- WHAT IS EXPECTED: Find the lines of data that contain the string "order", then list them.

- DATA:
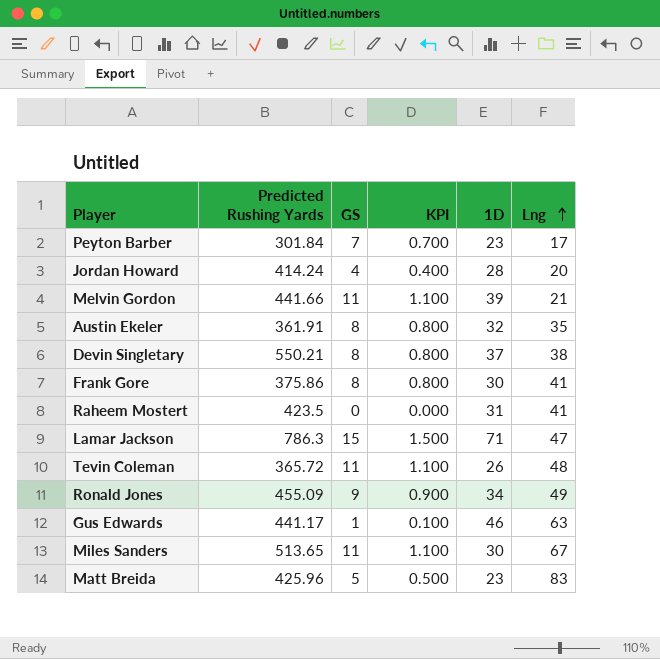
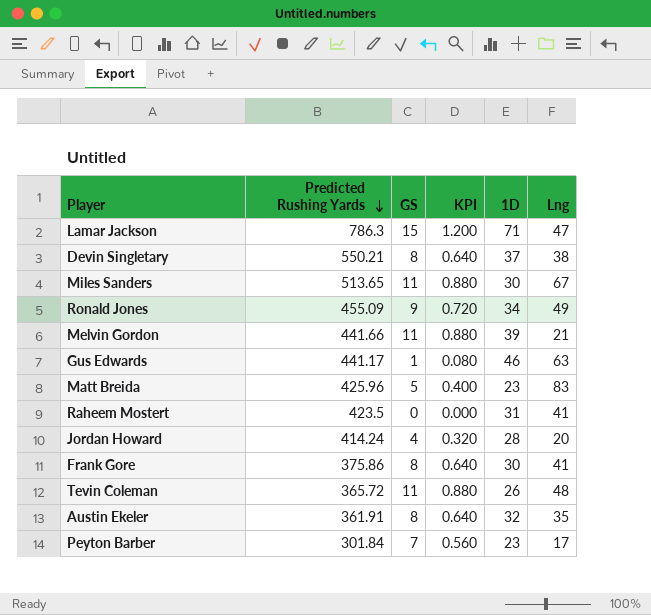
row order: Lng ascending -> Predicted Rushing Yards descending
column KPI | formula: [GS] * 0.1 -> [GS] * 0.08

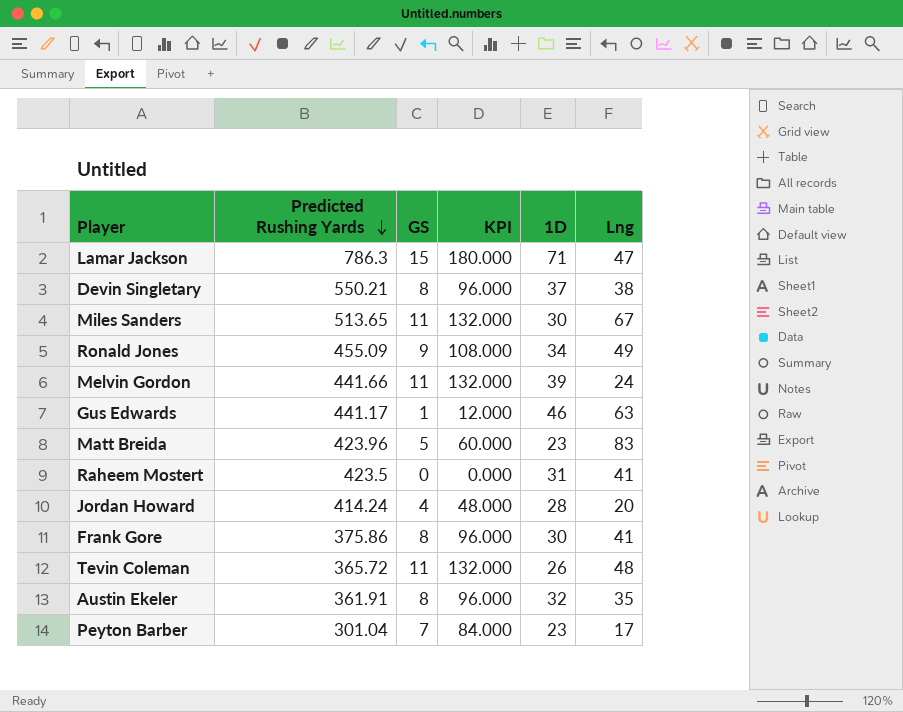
column KPI | formula: [GS] * 0.08 -> [GS] * 12
Melvin Gordon | Lng: 21 -> 24
Matt Breida | Predicted Rushing Yards: 425.96 -> 423.96
Peyton Barber | Predicted Rushing Yards: 301.84 -> 301.04

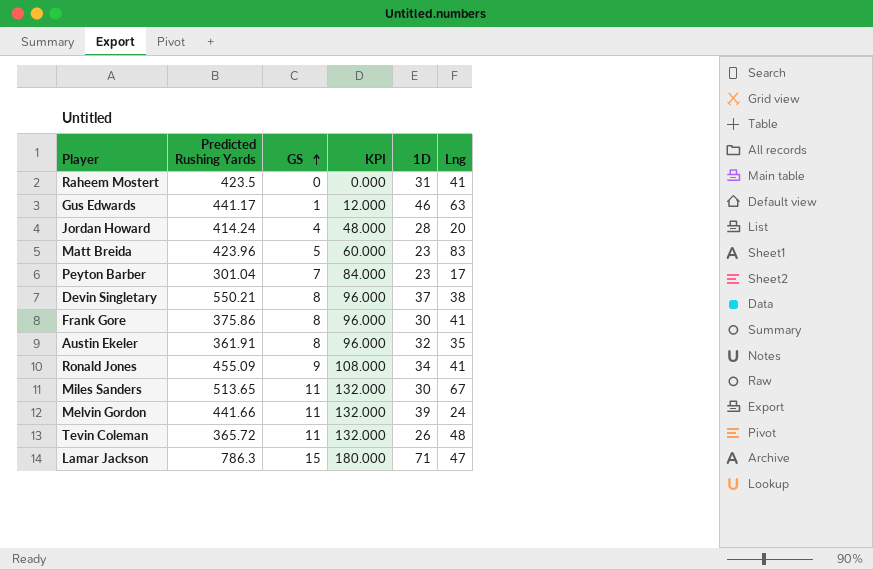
row order: Predicted Rushing Yards descending -> GS ascending
Ronald Jones | Lng: 49 -> 41

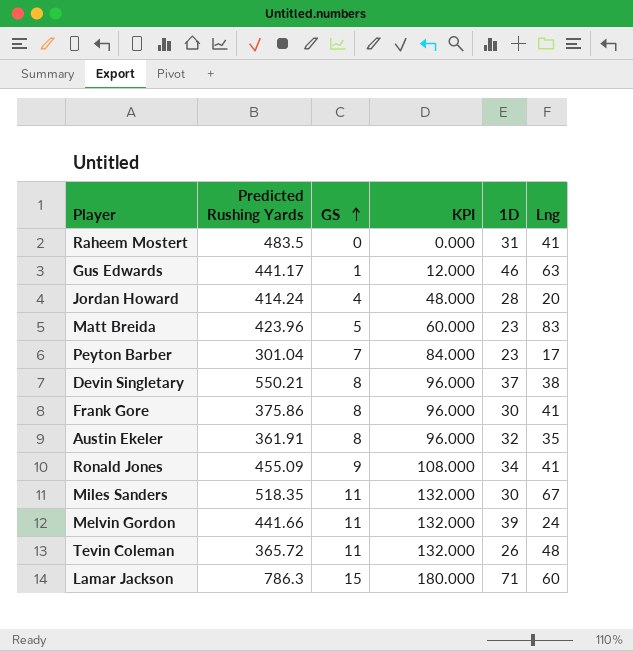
Raheem Mostert | Predicted Rushing Yards: 423.5 -> 483.5
Miles Sanders | Predicted Rushing Yards: 513.65 -> 518.35
Lamar Jackson | Lng: 47 -> 60

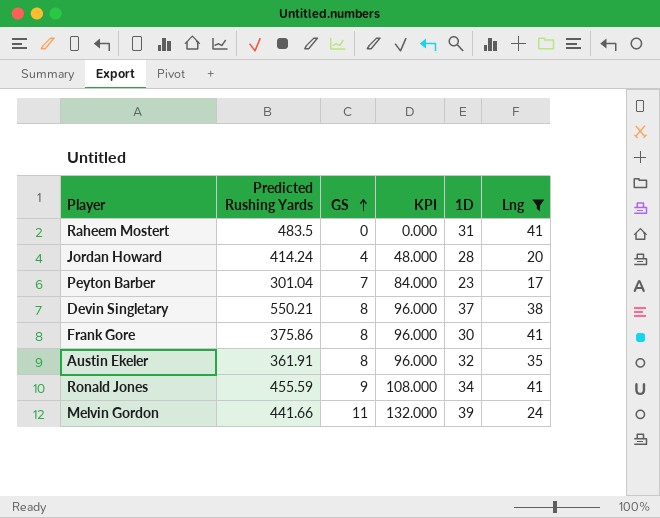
filter: none -> Lng <= 41
Ronald Jones | Predicted Rushing Yards: 455.09 -> 455.59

- TASK ANSWER:
row order: Lng ascending -> Predicted Rushing Yards descending
row order: Predicted Rushing Yards descending -> GS ascending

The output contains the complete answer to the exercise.